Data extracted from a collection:
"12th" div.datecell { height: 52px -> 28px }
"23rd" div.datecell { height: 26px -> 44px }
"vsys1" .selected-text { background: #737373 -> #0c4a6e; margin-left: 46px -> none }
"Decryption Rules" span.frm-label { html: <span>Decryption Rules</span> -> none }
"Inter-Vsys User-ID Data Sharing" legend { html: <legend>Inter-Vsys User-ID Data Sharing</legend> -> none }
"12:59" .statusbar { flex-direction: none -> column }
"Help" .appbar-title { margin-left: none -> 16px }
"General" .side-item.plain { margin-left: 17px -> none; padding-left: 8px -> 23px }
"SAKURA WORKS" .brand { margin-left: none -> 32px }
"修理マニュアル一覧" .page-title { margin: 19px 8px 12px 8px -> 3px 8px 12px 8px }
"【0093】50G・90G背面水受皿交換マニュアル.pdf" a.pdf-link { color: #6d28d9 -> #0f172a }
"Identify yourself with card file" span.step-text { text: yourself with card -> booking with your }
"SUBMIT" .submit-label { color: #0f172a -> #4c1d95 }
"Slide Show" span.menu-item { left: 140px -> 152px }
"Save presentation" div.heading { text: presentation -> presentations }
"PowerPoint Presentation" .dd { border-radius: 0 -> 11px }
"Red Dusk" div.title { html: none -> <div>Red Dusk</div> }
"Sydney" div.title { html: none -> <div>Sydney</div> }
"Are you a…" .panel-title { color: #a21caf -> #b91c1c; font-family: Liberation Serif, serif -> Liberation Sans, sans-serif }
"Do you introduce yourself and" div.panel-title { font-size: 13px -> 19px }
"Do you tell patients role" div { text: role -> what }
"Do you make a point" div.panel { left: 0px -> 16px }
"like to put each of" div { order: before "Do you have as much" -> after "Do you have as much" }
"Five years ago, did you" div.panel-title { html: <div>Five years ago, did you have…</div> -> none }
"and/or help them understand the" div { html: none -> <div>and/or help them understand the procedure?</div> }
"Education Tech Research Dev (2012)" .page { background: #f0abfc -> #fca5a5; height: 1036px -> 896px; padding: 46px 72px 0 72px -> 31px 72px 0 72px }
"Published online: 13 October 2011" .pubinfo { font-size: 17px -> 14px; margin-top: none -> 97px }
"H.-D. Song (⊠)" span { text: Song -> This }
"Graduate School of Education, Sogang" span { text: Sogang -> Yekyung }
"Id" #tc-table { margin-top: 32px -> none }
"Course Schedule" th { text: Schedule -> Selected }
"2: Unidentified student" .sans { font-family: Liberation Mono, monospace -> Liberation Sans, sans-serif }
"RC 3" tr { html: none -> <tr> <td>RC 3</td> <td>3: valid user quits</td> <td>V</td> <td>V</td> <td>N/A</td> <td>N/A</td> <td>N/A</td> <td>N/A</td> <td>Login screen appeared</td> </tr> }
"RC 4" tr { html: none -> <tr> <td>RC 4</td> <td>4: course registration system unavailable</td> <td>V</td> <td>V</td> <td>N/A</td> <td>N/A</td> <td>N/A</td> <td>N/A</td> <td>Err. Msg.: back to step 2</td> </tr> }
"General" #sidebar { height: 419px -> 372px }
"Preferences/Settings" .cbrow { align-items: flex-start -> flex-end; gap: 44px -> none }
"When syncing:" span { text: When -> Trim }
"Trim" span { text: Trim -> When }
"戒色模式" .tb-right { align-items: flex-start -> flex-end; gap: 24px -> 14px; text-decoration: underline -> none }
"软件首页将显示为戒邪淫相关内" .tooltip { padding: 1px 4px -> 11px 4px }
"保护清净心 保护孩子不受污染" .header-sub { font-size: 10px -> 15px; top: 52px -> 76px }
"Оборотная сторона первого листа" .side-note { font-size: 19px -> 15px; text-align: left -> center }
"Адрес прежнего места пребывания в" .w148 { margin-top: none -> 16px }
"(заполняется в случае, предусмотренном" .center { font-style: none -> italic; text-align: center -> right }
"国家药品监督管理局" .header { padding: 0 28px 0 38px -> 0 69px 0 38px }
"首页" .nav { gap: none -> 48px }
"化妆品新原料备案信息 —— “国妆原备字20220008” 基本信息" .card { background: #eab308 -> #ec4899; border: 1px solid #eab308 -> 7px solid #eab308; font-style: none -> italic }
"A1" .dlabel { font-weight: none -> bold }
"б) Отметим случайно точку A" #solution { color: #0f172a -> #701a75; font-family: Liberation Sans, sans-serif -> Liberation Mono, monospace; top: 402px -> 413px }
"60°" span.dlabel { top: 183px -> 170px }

To do: Return the entries in full. Do not alter them.

Exercise output:
"12th" div.datecell { height: 52px -> 28px }
"23rd" div.datecell { height: 26px -> 44px }
"vsys1" .selected-text { background: #737373 -> #0c4a6e; margin-left: 46px -> none }
"Decryption Rules" span.frm-label { html: <span>Decryption Rules</span> -> none }
"Inter-Vsys User-ID Data Sharing" legend { html: <legend>Inter-Vsys User-ID Data Sharing</legend> -> none }
"12:59" .statusbar { flex-direction: none -> column }
"Help" .appbar-title { margin-left: none -> 16px }
"General" .side-item.plain { margin-left: 17px -> none; padding-left: 8px -> 23px }
"SAKURA WORKS" .brand { margin-left: none -> 32px }
"修理マニュアル一覧" .page-title { margin: 19px 8px 12px 8px -> 3px 8px 12px 8px }
"【0093】50G・90G背面水受皿交換マニュアル.pdf" a.pdf-link { color: #6d28d9 -> #0f172a }
"Identify yourself with card file" span.step-text { text: yourself with card -> booking with your }
"SUBMIT" .submit-label { color: #0f172a -> #4c1d95 }
"Slide Show" span.menu-item { left: 140px -> 152px }
"Save presentation" div.heading { text: presentation -> presentations }
"PowerPoint Presentation" .dd { border-radius: 0 -> 11px }
"Red Dusk" div.title { html: none -> <div>Red Dusk</div> }
"Sydney" div.title { html: none -> <div>Sydney</div> }
"Are you a…" .panel-title { color: #a21caf -> #b91c1c; font-family: Liberation Serif, serif -> Liberation Sans, sans-serif }
"Do you introduce yourself and" div.panel-title { font-size: 13px -> 19px }
"Do you tell patients role" div { text: role -> what }
"Do you make a point" div.panel { left: 0px -> 16px }
"like to put each of" div { order: before "Do you have as much" -> after "Do you have as much" }
"Five years ago, did you" div.panel-title { html: <div>Five years ago, did you have…</div> -> none }
"and/or help them understand the" div { html: none -> <div>and/or help them understand the procedure?</div> }
"Education Tech Research Dev (2012)" .page { background: #f0abfc -> #fca5a5; height: 1036px -> 896px; padding: 46px 72px 0 72px -> 31px 72px 0 72px }
"Published online: 13 October 2011" .pubinfo { font-size: 17px -> 14px; margin-top: none -> 97px }
"H.-D. Song (⊠)" span { text: Song -> This }
"Graduate School of Education, Sogang" span { text: Sogang -> Yekyung }
"Id" #tc-table { margin-top: 32px -> none }
"Course Schedule" th { text: Schedule -> Selected }
"2: Unidentified student" .sans { font-family: Liberation Mono, monospace -> Liberation Sans, sans-serif }
"RC 3" tr { html: none -> <tr> <td>RC 3</td> <td>3: valid user quits</td> <td>V</td> <td>V</td> <td>N/A</td> <td>N/A</td> <td>N/A</td> <td>N/A</td> <td>Login screen appeared</td> </tr> }
"RC 4" tr { html: none -> <tr> <td>RC 4</td> <td>4: course registration system unavailable</td> <td>V</td> <td>V</td> <td>N/A</td> <td>N/A</td> <td>N/A</td> <td>N/A</td> <td>Err. Msg.: back to step 2</td> </tr> }
"General" #sidebar { height: 419px -> 372px }
"Preferences/Settings" .cbrow { align-items: flex-start -> flex-end; gap: 44px -> none }
"When syncing:" span { text: When -> Trim }
"Trim" span { text: Trim -> When }
"戒色模式" .tb-right { align-items: flex-start -> flex-end; gap: 24px -> 14px; text-decoration: underline -> none }
"软件首页将显示为戒邪淫相关内" .tooltip { padding: 1px 4px -> 11px 4px }
"保护清净心 保护孩子不受污染" .header-sub { font-size: 10px -> 15px; top: 52px -> 76px }
"Оборотная сторона первого листа" .side-note { font-size: 19px -> 15px; text-align: left -> center }
"Адрес прежнего места пребывания в" .w148 { margin-top: none -> 16px }
"(заполняется в случае, предусмотренном" .center { font-style: none -> italic; text-align: center -> right }
"国家药品监督管理局" .header { padding: 0 28px 0 38px -> 0 69px 0 38px }
"首页" .nav { gap: none -> 48px }
"化妆品新原料备案信息 —— “国妆原备字20220008” 基本信息" .card { background: #eab308 -> #ec4899; border: 1px solid #eab308 -> 7px solid #eab308; font-style: none -> italic }
"A1" .dlabel { font-weight: none -> bold }
"б) Отметим случайно точку A" #solution { color: #0f172a -> #701a75; font-family: Liberation Sans, sans-serif -> Liberation Mono, monospace; top: 402px -> 413px }
"60°" span.dlabel { top: 183px -> 170px }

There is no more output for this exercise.